After learning in 2008 that she was conceived with a sperm donor, Ann Melinger of New York City realized she didn’t know half of her medical history. “It raised a lot of questions about my genetic makeup,” she says.
Five years later, when Melinger heard about 23andMe, a genetics testing company that offers do-it-yourself kits, she thought it would be an easy way to learn more about her biological dad and any potential health risks. 23andMe offers two kits that test a saliva sample to provide information about the user’s ancestry ($99) or both ancestry and some genetic health risks ($199). Samples are tested in a Clinical Laboratory Improvement Amendment (CLIA) lab, a designation that signifies the lab meets federal quality standards.
Melinger received her test results a few weeks after submitting her sample. They were positive for the BRCA1 mutation, indicating an increased risk for breast and ovarian cancer. “It was pretty upsetting,” she says. She immediately consulted medical specialists, including a genetic counselor to confirm the results and explain her risks in detail, and surgeons to discuss possible prophylactic operations and breast reconstruction.
Melinger, who was 36 at the time and had already had two children, opted for the surgeries to reduce her risk and give her peace of mind. She says it was difficult but she is glad she took the test. “For me, it was really potentially life-saving information. Because I don’t have a family history, I would not have been on the lookout for this.”
Home health tests are regulated by the FDA, which provides a database of approved tests on its website. This March, the FDA approved the test Melinger took in 2013, which identifies three mutations of the BRCA1 and BRCA2 genes that increase the risk of breast and ovarian cancers. It does not test for all variations, which number in the thousands.
Many companies offer home-based genetics tests, and more are coming every day. One, called CellMax Life, also tests saliva samples in a CLIA lab. It currently offers two kits. One aims to identify 25 hereditary cancers by looking for mutations in 98 genes. Another, which focuses on breast cancer, tests not only for the BRCA1 and BRCA2 mutations, but also 13 other genes associated with the disease.
Prices for home genetic tests vary by company and product, but most charge between $100 and $250 per series.
Megan Frone, a genetics counselor at the National Cancer Institute, thinks providing consumers with more tools for assessing their health can be beneficial. “Not everyone is great at going to the doctor,” she says, and home-based tests provide another way to get useful information.
Still, Frone urges consumers to exercise caution and do their homework before buying. Her advice: Look for a company with a CLIA lab to ensure it handles samples properly and gets the most accurate results. Find out if your insurance will cover the costs if you don’t want to pay out of pocket. And ask if the company shares your data with any third parties. Privacy “is a concern,” Frone says.

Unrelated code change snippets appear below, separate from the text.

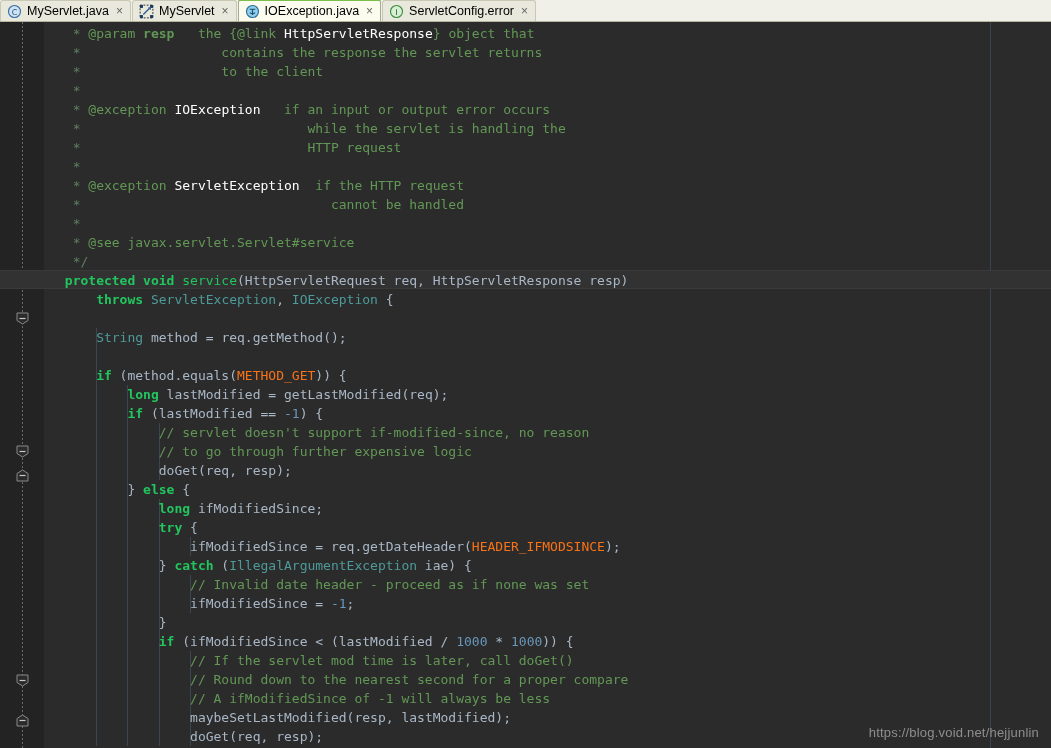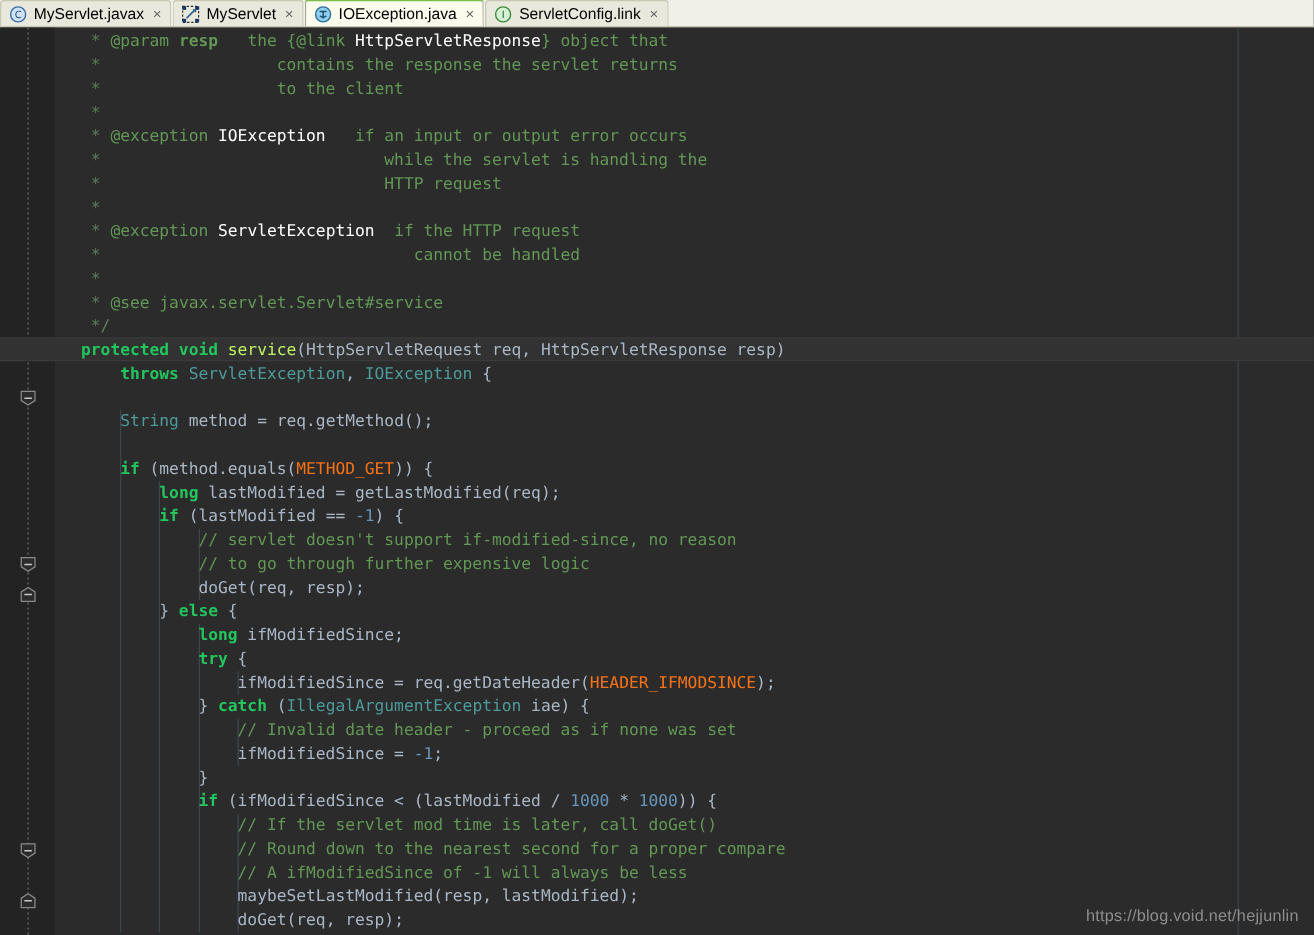--- a/index.html
+++ b/index.html
@@ -172,7 +172,7 @@
         <circle cx="8" cy="8" r="6.4" fill="#cfe3f5" stroke="#3a6ea5" stroke-width="1.2"></circle>
         <text x="8" y="11.4" font-size="8.5" text-anchor="middle" fill="#1f4e79" font-family="DejaVu Sans, sans-serif">C</text>
       </svg>
-      <span class="tab-label">MyServlet.javax</span>
+      <span class="tab-label">MyServlet.java</span>
       <span class="tab-close">×</span>
     </div>
     <div class="tab">

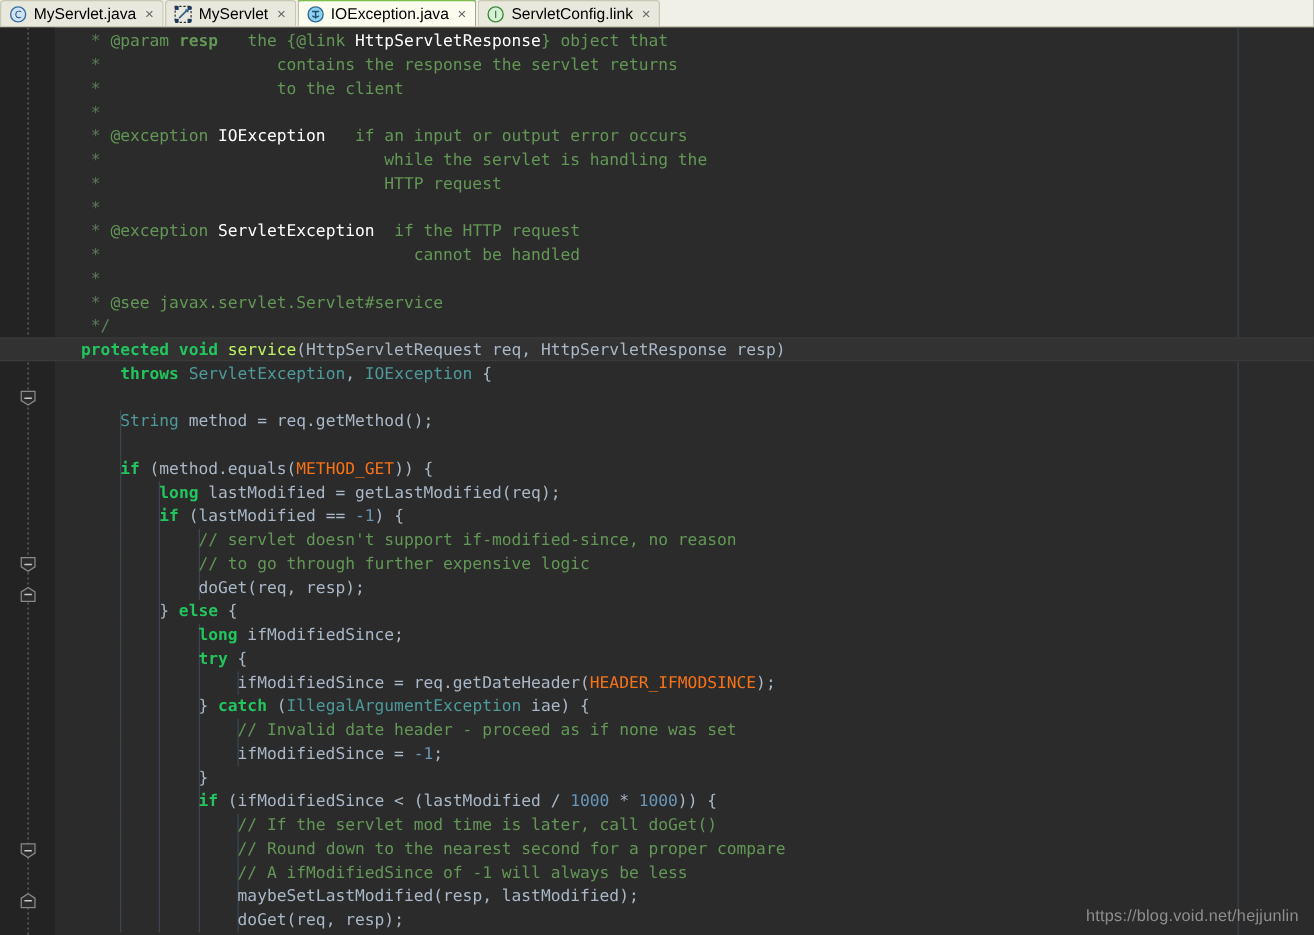--- a/index.html
+++ b/index.html
@@ -202,7 +202,7 @@
         <circle cx="8" cy="8" r="6.4" fill="#d6f0d6" stroke="#3d8b3d" stroke-width="1.2"></circle>
         <text x="8" y="11.4" font-size="8.5" text-anchor="middle" fill="#1f5c1f" font-family="DejaVu Sans, sans-serif">I</text>
       </svg>
-      <span class="tab-label">ServletConfig.link</span>
+      <span class="tab-label">ServletConfig.error</span>
       <span class="tab-close">×</span>
     </div>
   </div>

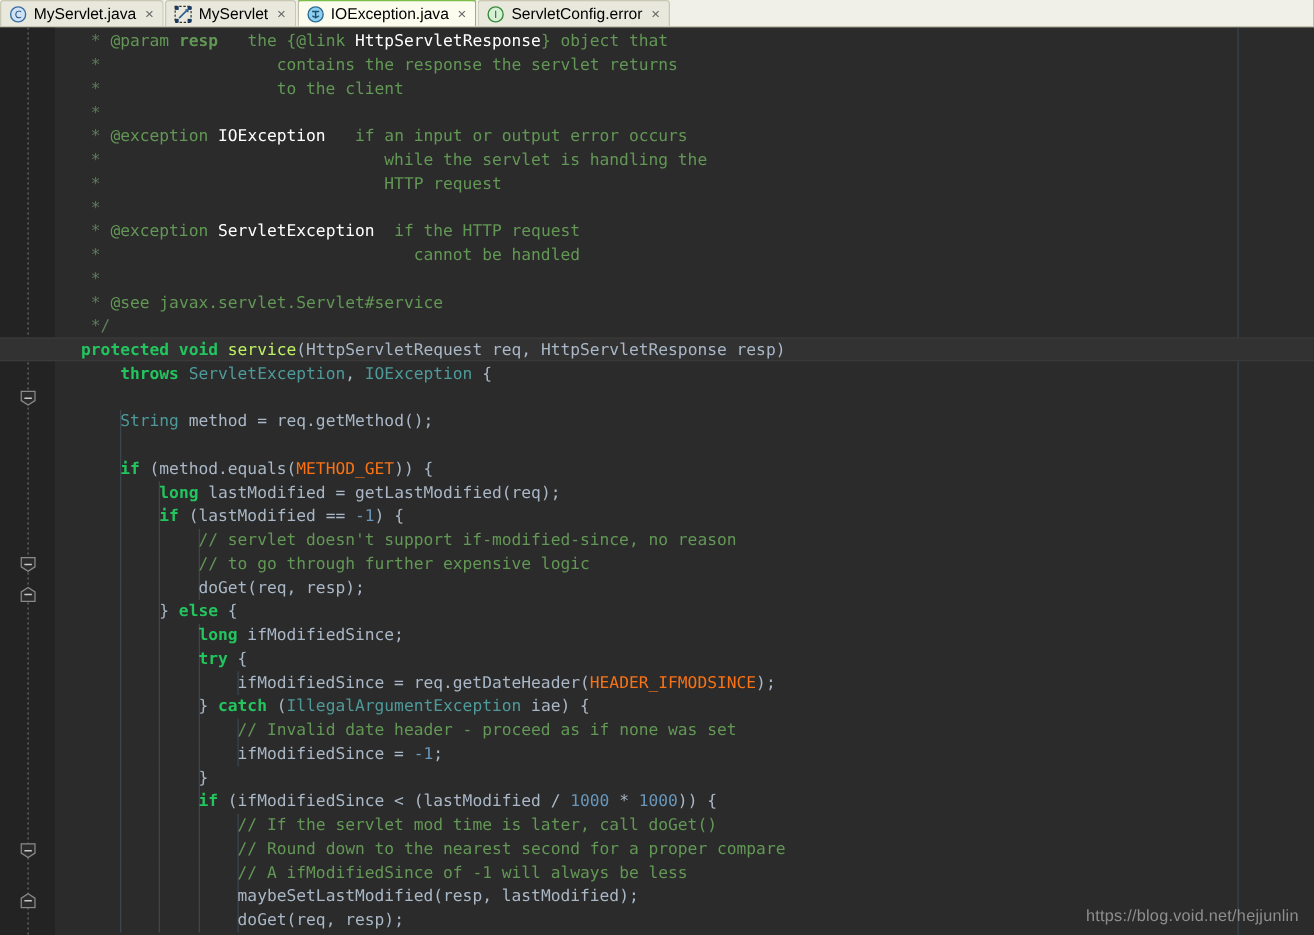--- a/index.html
+++ b/index.html
@@ -146,7 +146,7 @@
   .c-kw       { color: #22c55e; font-weight: bold; }           
   .c-type     { color: #4e9a9a; }           
   .c-plain    { color: #a9b7c6; }
-  .c-method   { color: #bef264; }
+  .c-method   { color: #22c55e; }
   .c-static   { color: #f97316; }           
   .c-num      { color: #6897bb; }           
   .c-punct    { color: #a9b7c6; }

The tests’ accuracy and detail continue to improve, but for now, Frone tells users to take their results with a grain of salt. For one thing, scientists may not yet know the significance of a particular mutation, leaving consumers in the dark about what to do. The concern, she says, is that consumers “walk away with just that small piece of information,” not knowing how it fits into the larger picture of their risks or what steps to take next.
Users should always follow up with a physician to confirm results and explain their significance. “You should never make medical management decisions” based on home tests alone, Frone says.
OTHER HOME-BASED TESTS
Nina Mayo of Parma, Ohio, says home testing saved her life. When she refused to get a colonoscopy (an invasive examination of the large intestine for cancer and other diseases) because of the preparation, her doctor offered an alternative: a test she could take at home called Cologuard. Users collect a stool sample, which is then tested for blood and any microscopic DNA fragments shed by a tumor or pre-cancerous lesion. It requires a doctor’s prescription and costs $649, which some insurance plans cover.
Mayo says taking the test was easy. She mailed her sample and received the results two weeks later. They were positive. “I was horrified,” she says. “I completely, 100 percent expected a negative result.”
She was instructed to see a gastroenterologist who recommended a colonoscopy — the standard procedure following a positive result.
Mayo’s colonoscopy revealed two, large pre-cancerous lesions, which the doctor removed. She says the doctor told her afterward: “You really dodged a bullet.”
That illustrates a general lesson. Patients have many good options for screening. But “at the end of the day,” says Dr. Blase Polite, associate professor of medicine at the University of Chicago, “the best test is the one that you’re actually going to get.”